Она постояла в галерее еще немного, а потом пошла дальше, чувствуя, как недолгое созерцание сыновей вернуло в ее сердце покой и остудило пылающую голову. Все, что случилось в Ситэ, казалось сном. Но не тягучим липким кошмаром, как когда она стояла там перед всеми этими мужчинами, готовая к казни, — нет, нынешний сон был приятным и восхитительным, слишком хорошим, чтоб оказаться правдой. Но это была правда. Завтра Бланка сама созовет пэров, и они явятся — каждый из них, и никто не посмеет подать голос против ее законного права.

В своих покоях Бланка немедля заперлась, велев никого к себе не пускать, и, упав в постель, уснула крепким сном человека, целый день проведшего в тяжком утомительном труде. Когда она проснулась, солнце уже село и сумерки за ставнями медленно стекали в ночь. Встав, Бланка потребовала воду для умывания, а потом, поразив своих дам, велела унести белые вдовьи одежды и принести синие с королевскими лилиями. То был первый день со времени смерти ее мужа три года назад, когда она решила снять траур. Ныне она переставала скорбеть — и начинала править, править сполна, так, как было завещано ее супругом.

Она как раз закончила туалет, когда ей доложили, что король здесь и желает видеть ее. Бланка слегка улыбнулась — Луи тяжело усваивал принятые при дворе правила этикета, но она не сдавалась, и понемногу ее мальчик учился повелевать. Она попросила передать его величеству, что сей же час явится на его зов, и потратила еще одну минуту, чтобы оглядеть свое отражение в до блеску начищенной медной пластине. Странно, что ей захотелось этого именно теперь, ведь в последние три года ей было по большей части все равно, как она выглядит. Отражение, впрочем, польстило ей, показав стройную и красивую, нестарую еще женщину с глазами, ярко горящими на открытом лице. «Такова Кастильянка, что побеждает», — подумала Бланка и, улыбнувшись снова, вышла в приемные покои к своему сыну.

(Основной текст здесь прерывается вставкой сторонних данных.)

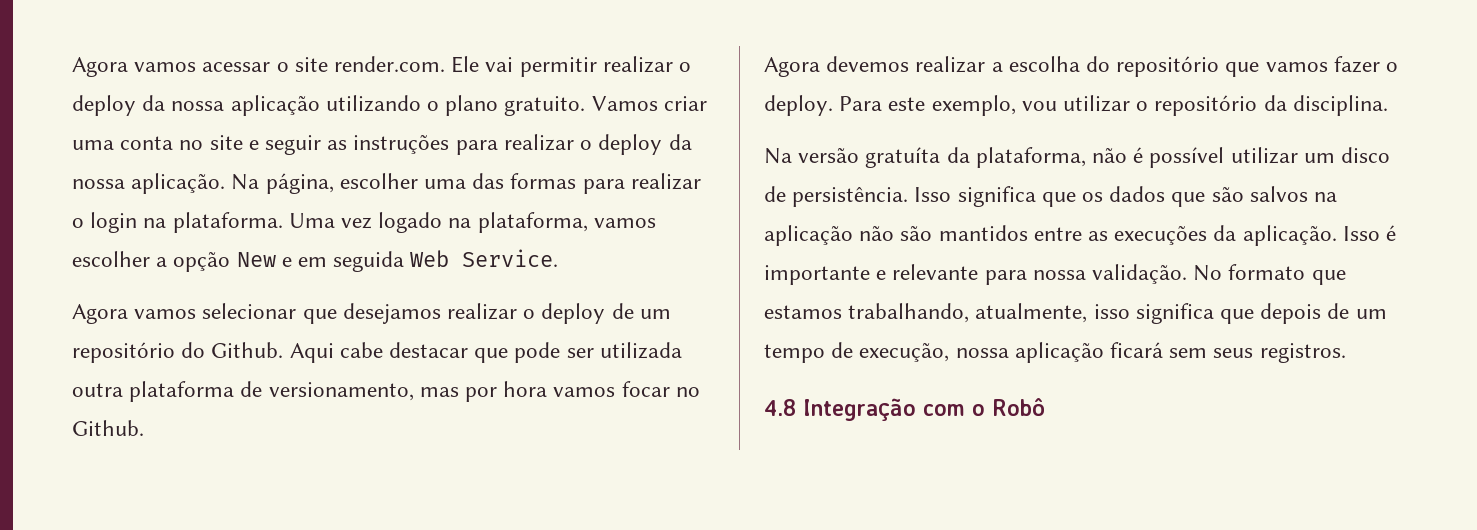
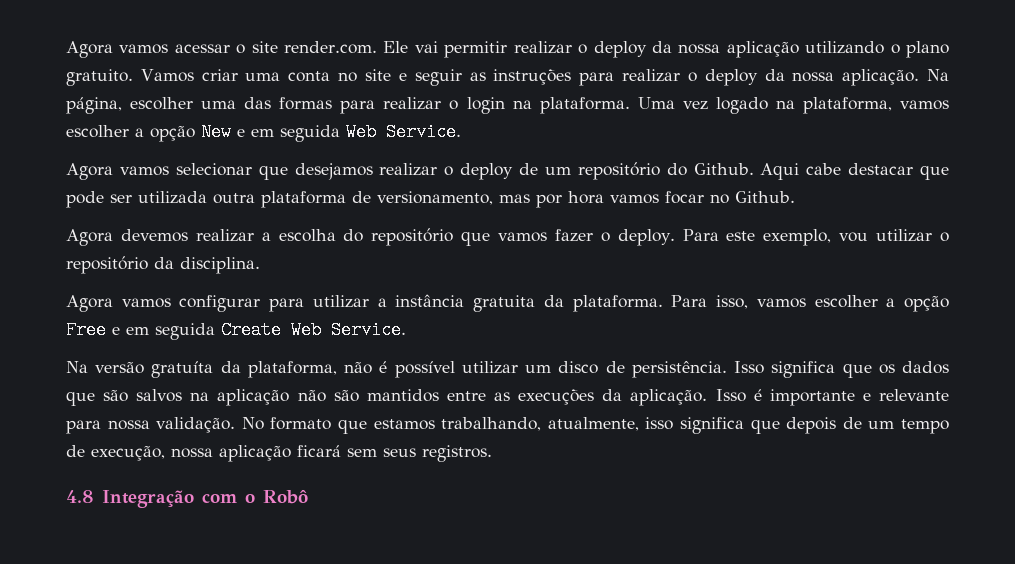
+ Agora vamos configurar para utilizar a instância gratuita da plataforma. Para isso, vamos escolher a opção Free e em seguida Create Web Service.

Людовик был в той самой одежде, в которой она видела его днем во дворе. Нагрудник он снял, но на руках и ногах оставались стальные пластины. Это удивило Бланку, ибо означало, что сын ее так спешил, что бросил разоблачаться, хотя прежде никогда не являлся к своей матери в доспехах. Когда она вошла, он стоял у камина вполоборота к ней, опершись предплечьем о верхнюю решетку, и глядел на огонь, всматриваясь в него с почти что болезненным, зримым напряжением, так, будто отчаянно пытался увидеть что-то вполне вещественное. Бланка сделала несколько шагов, и шелковые складки ее платья зашелестели. Она три года не носила шелка, и звук этот, видимо, поразил Луи, заставив его вздрогнуть и выпрямиться, оборачиваясь к матери.

И тогда Бланка увидела, что лицо его бледно, губы плотно сжаты, а в глазах, всегда таких спокойных и ясных, плещется пламя.